_Task directions_
No pictures should appear. The lines from the beginning of the listing through the one holding "Journal Article" must be reproduced exactly, and nothing more.
*** Block opens ***
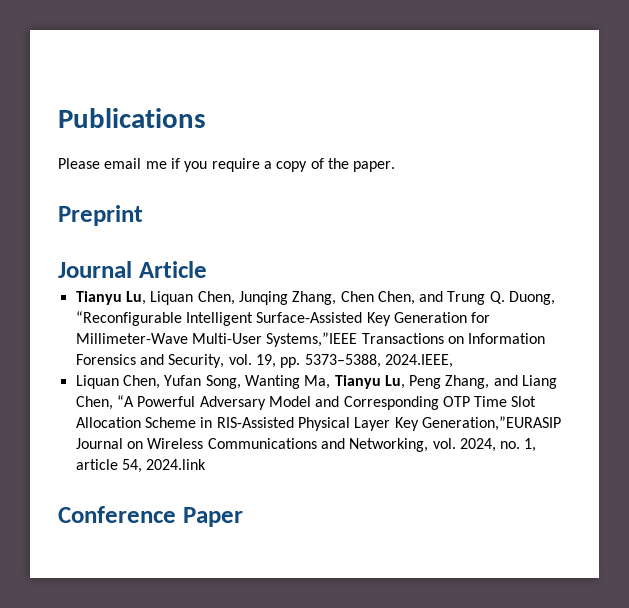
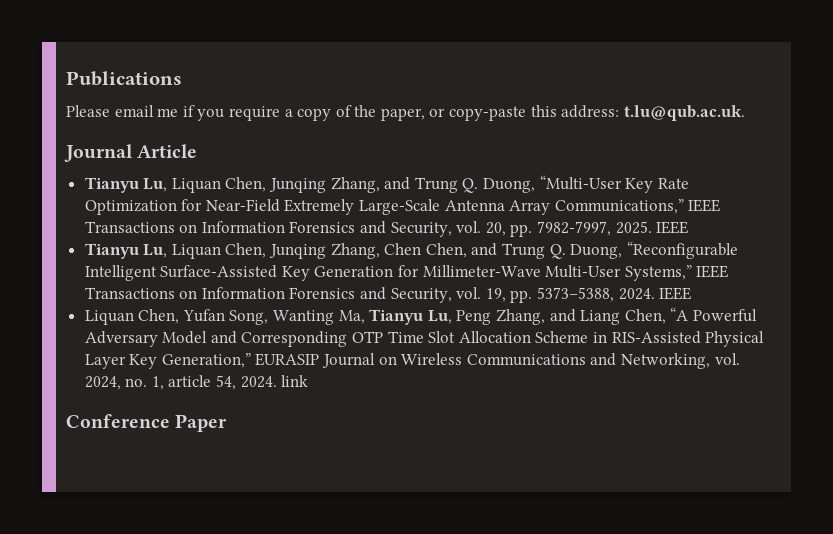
- Please email me if you require a copy of the paper.
- Preprint
+ Please email me if you require a copy of the paper, or copy-paste this address: t.lu@qub.ac.uk.
  Journal Article
+ Tianyu Lu, Liquan Chen, Junqing Zhang, and Trung Q. Duong, “Multi-User Key Rate Optimization for Near-Field Extremely Large-Scale Antenna Array Communications,” IEEE Transactions on Information Forensics and Security, vol. 20, pp. 7982-7997, 2025. IEEE
- Tianyu Lu, Liquan Chen, Junqing Zhang, Chen Chen, and Trung Q. Duong, “Reconfigurable Intelligent Surface-Assisted Key Generation for Millimeter-Wave Multi-User Systems,”IEEE Transactions on Information Forensics and Security, vol. 19, pp. 5373–5388, 2024.IEEE,
+ Tianyu Lu, Liquan Chen, Junqing Zhang, Chen Chen, and Trung Q. Duong, “Reconfigurable Intelligent Surface-Assisted Key Generation for Millimeter-Wave Multi-User Systems,” IEEE Transactions on Information Forensics and Security, vol. 19, pp. 5373–5388, 2024. IEEE
- Liquan Chen, Yufan Song, Wanting Ma, Tianyu Lu, Peng Zhang, and Liang Chen, “A Powerful Adversary Model and Corresponding OTP Time Slot Allocation Scheme in RIS-Assisted Physical Layer Key Generation,”EURASIP Journal on Wireless Communications and Networking, vol. 2024, no. 1, article 54, 2024.link
+ Liquan Chen, Yufan Song, Wanting Ma, Tianyu Lu, Peng Zhang, and Liang Chen, “A Powerful Adversary Model and Corresponding OTP Time Slot Allocation Scheme in RIS-Assisted Physical Layer Key Generation,” EURASIP Journal on Wireless Communications and Networking, vol. 2024, no. 1, article 54, 2024. link

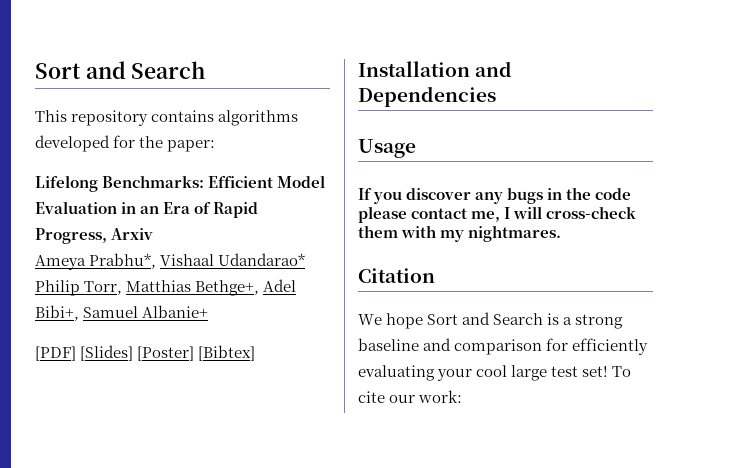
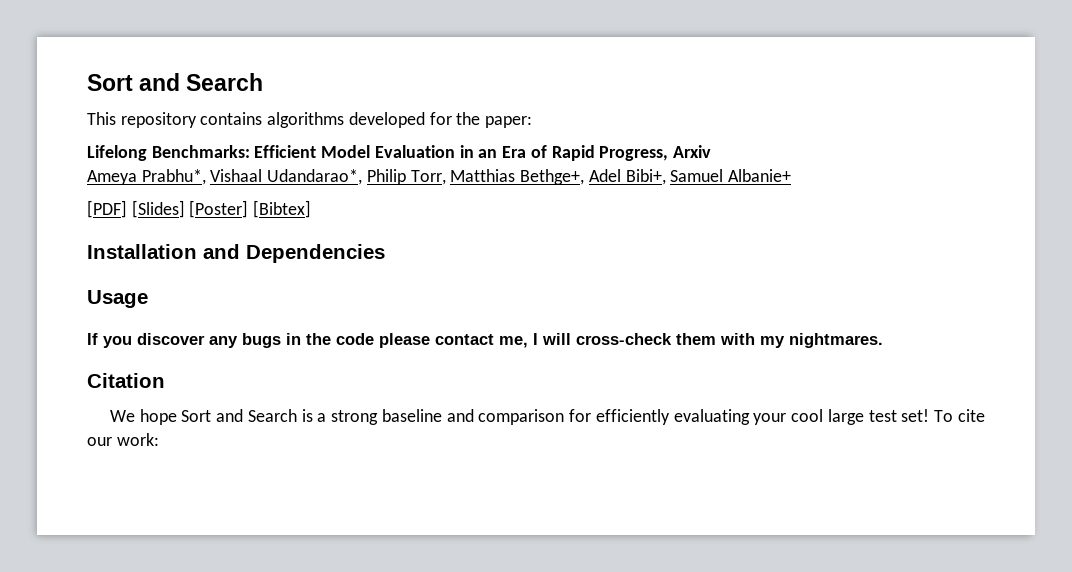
- Ameya Prabhu*, Vishaal Udandarao* Philip Torr, Matthias Bethge+, Adel Bibi+, Samuel Albanie+
+ Ameya Prabhu*, Vishaal Udandarao*, Philip Torr, Matthias Bethge+, Adel Bibi+, Samuel Albanie+

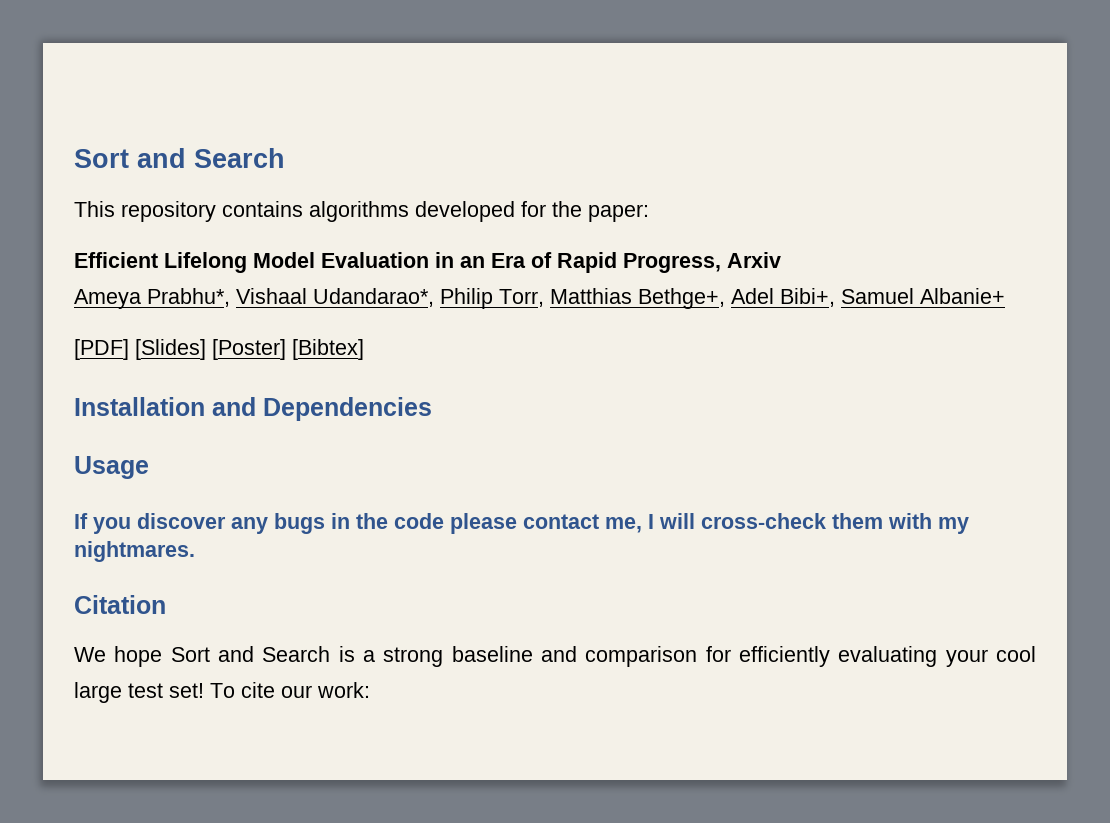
- Lifelong Benchmarks: Efficient Model Evaluation in an Era of Rapid Progress, Arxiv
+ Efficient Lifelong Model Evaluation in an Era of Rapid Progress, Arxiv

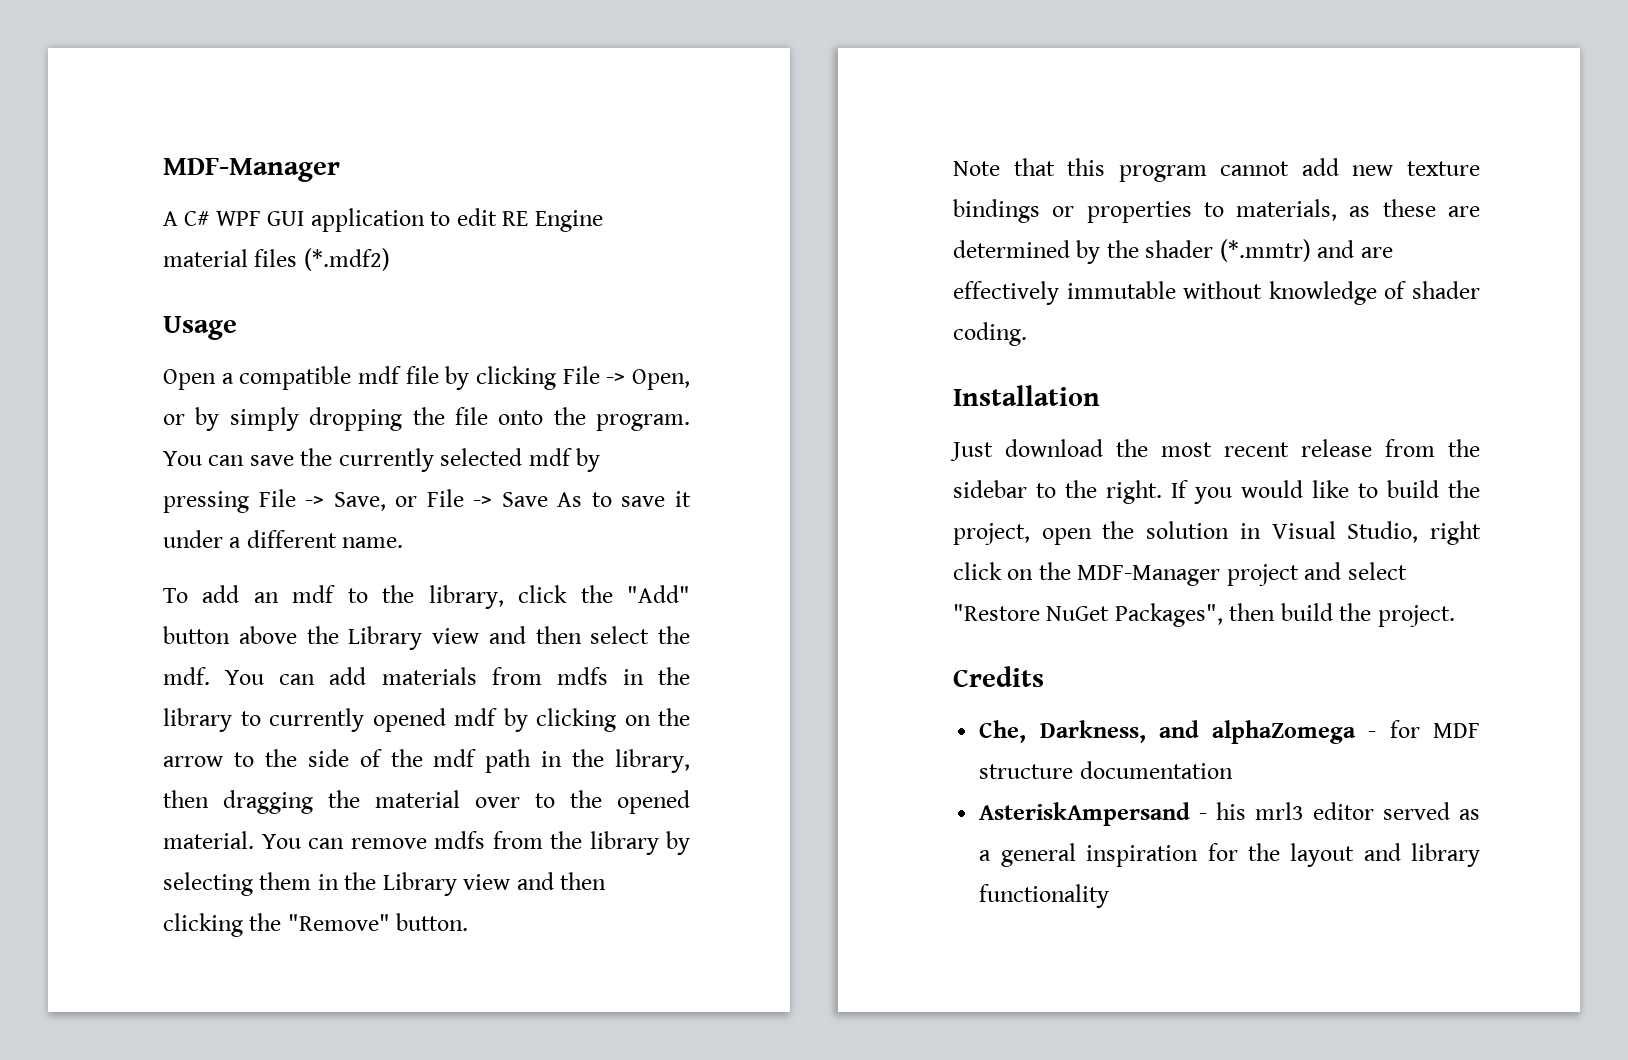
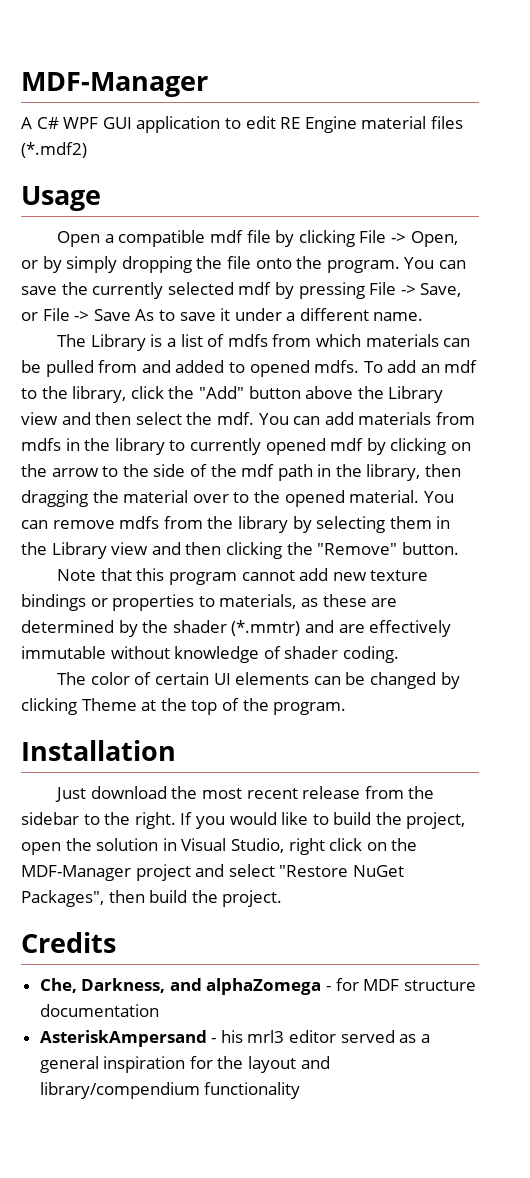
+ The Library is a list of mdfs from which materials can be pulled from and added to opened mdfs.
+ The color of certain UI elements can be changed by clicking Theme at the top of the program.
- AsteriskAmpersand - his mrl3 editor served as a general inspiration for the layout and library functionality
+ AsteriskAmpersand - his mrl3 editor served as a general inspiration for the layout and library/compendium functionality

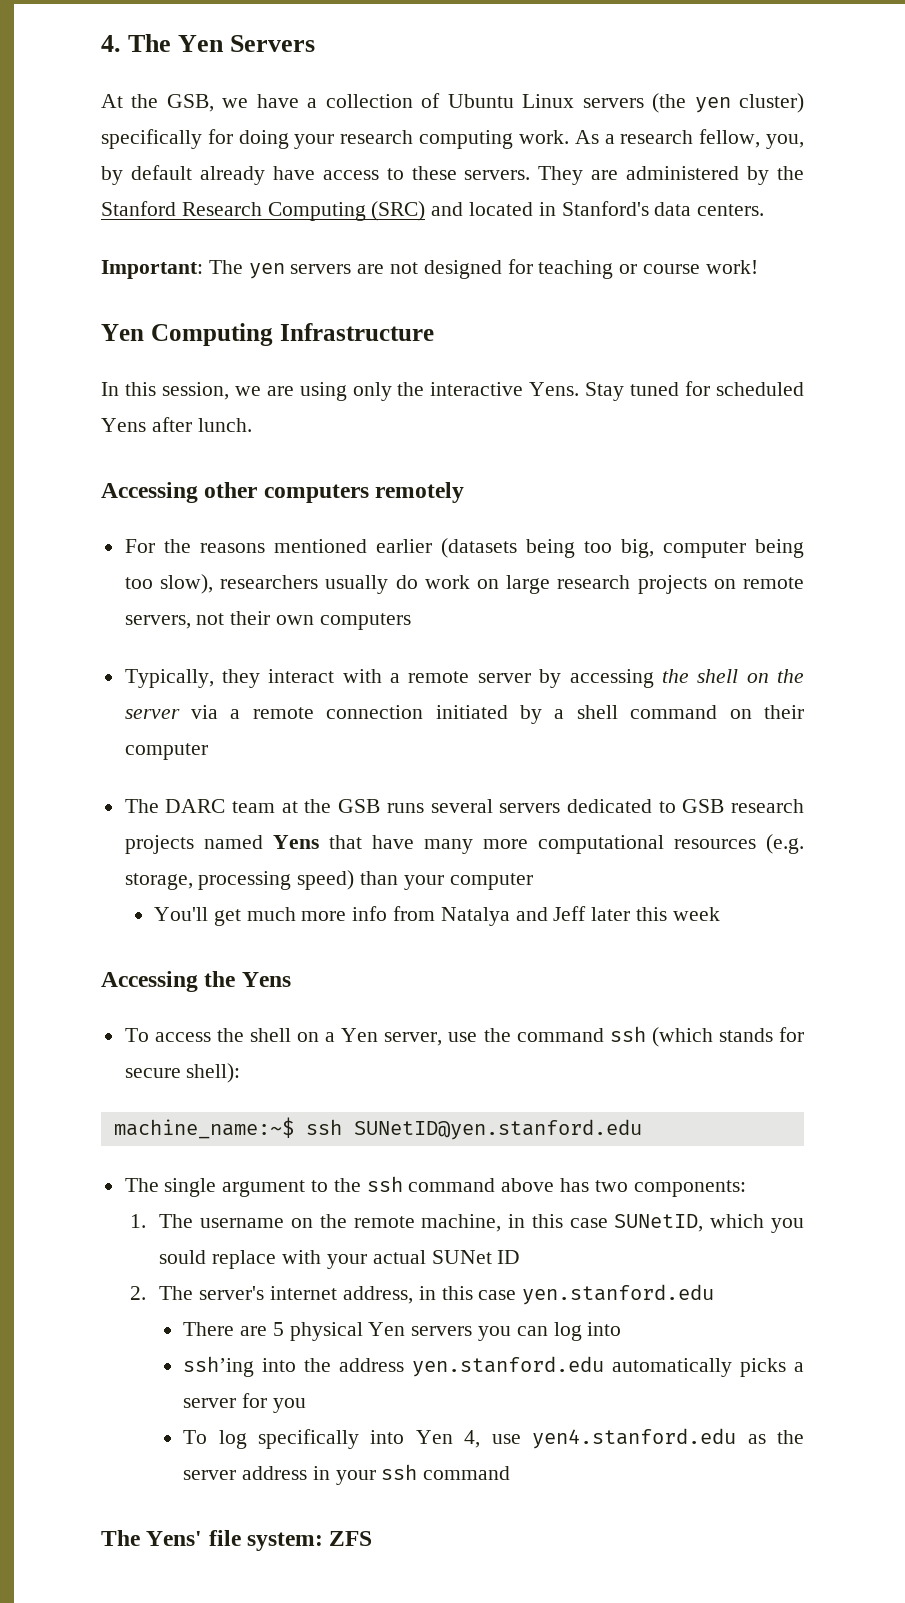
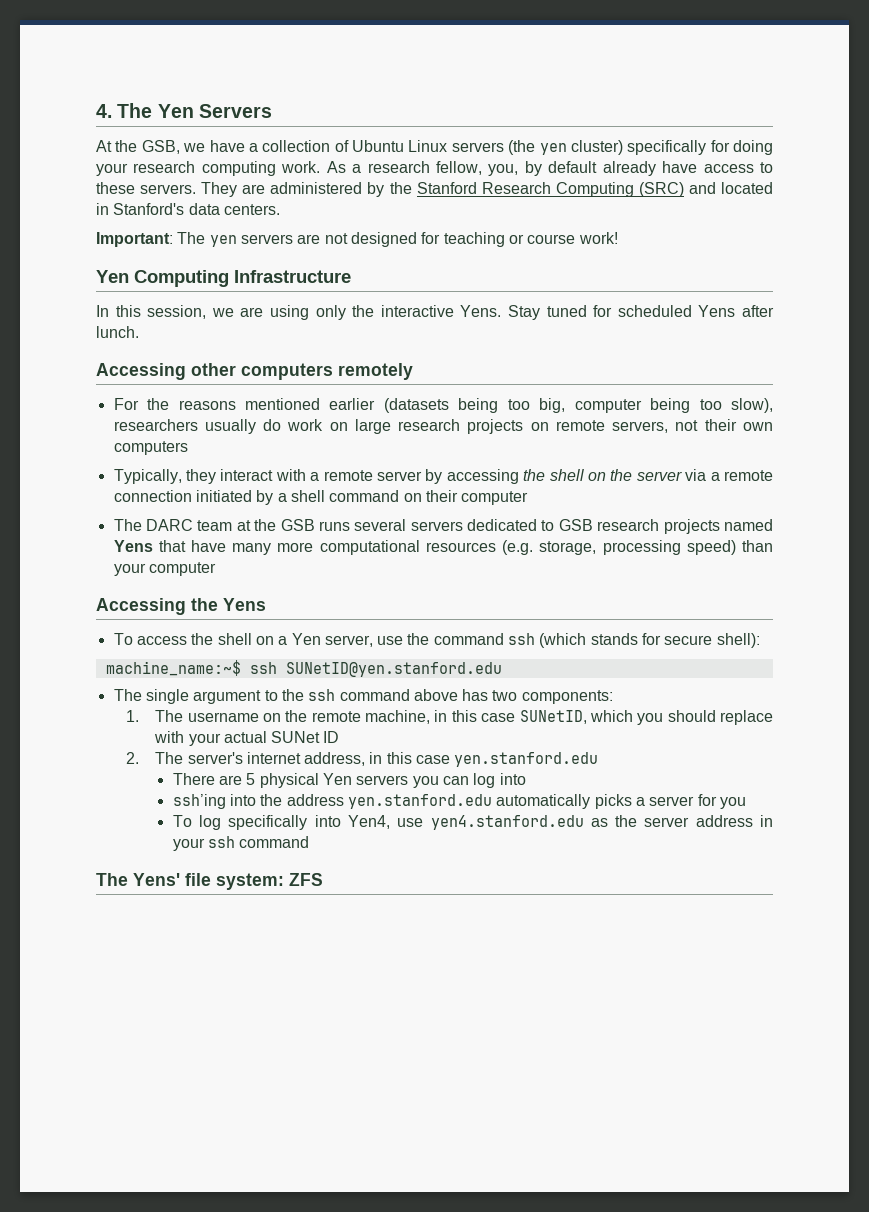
- You'll get much more info from Natalya and Jeff later this week
- 1. The username on the remote machine, in this case SUNetID, which you sould replace with your actual SUNet ID
+ 1. The username on the remote machine, in this case SUNetID, which you should replace with your actual SUNet ID
- To log specifically into Yen 4, use yen4.stanford.edu as the server address in your ssh command
+ To log specifically into Yen4, use yen4.stanford.edu as the server address in your ssh command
*** Block closes ***
_Response for this exercise_
- Please email me if you require a copy of the paper.
- Preprint
+ Please email me if you require a copy of the paper, or copy-paste this address: t.lu@qub.ac.uk.
  Journal Article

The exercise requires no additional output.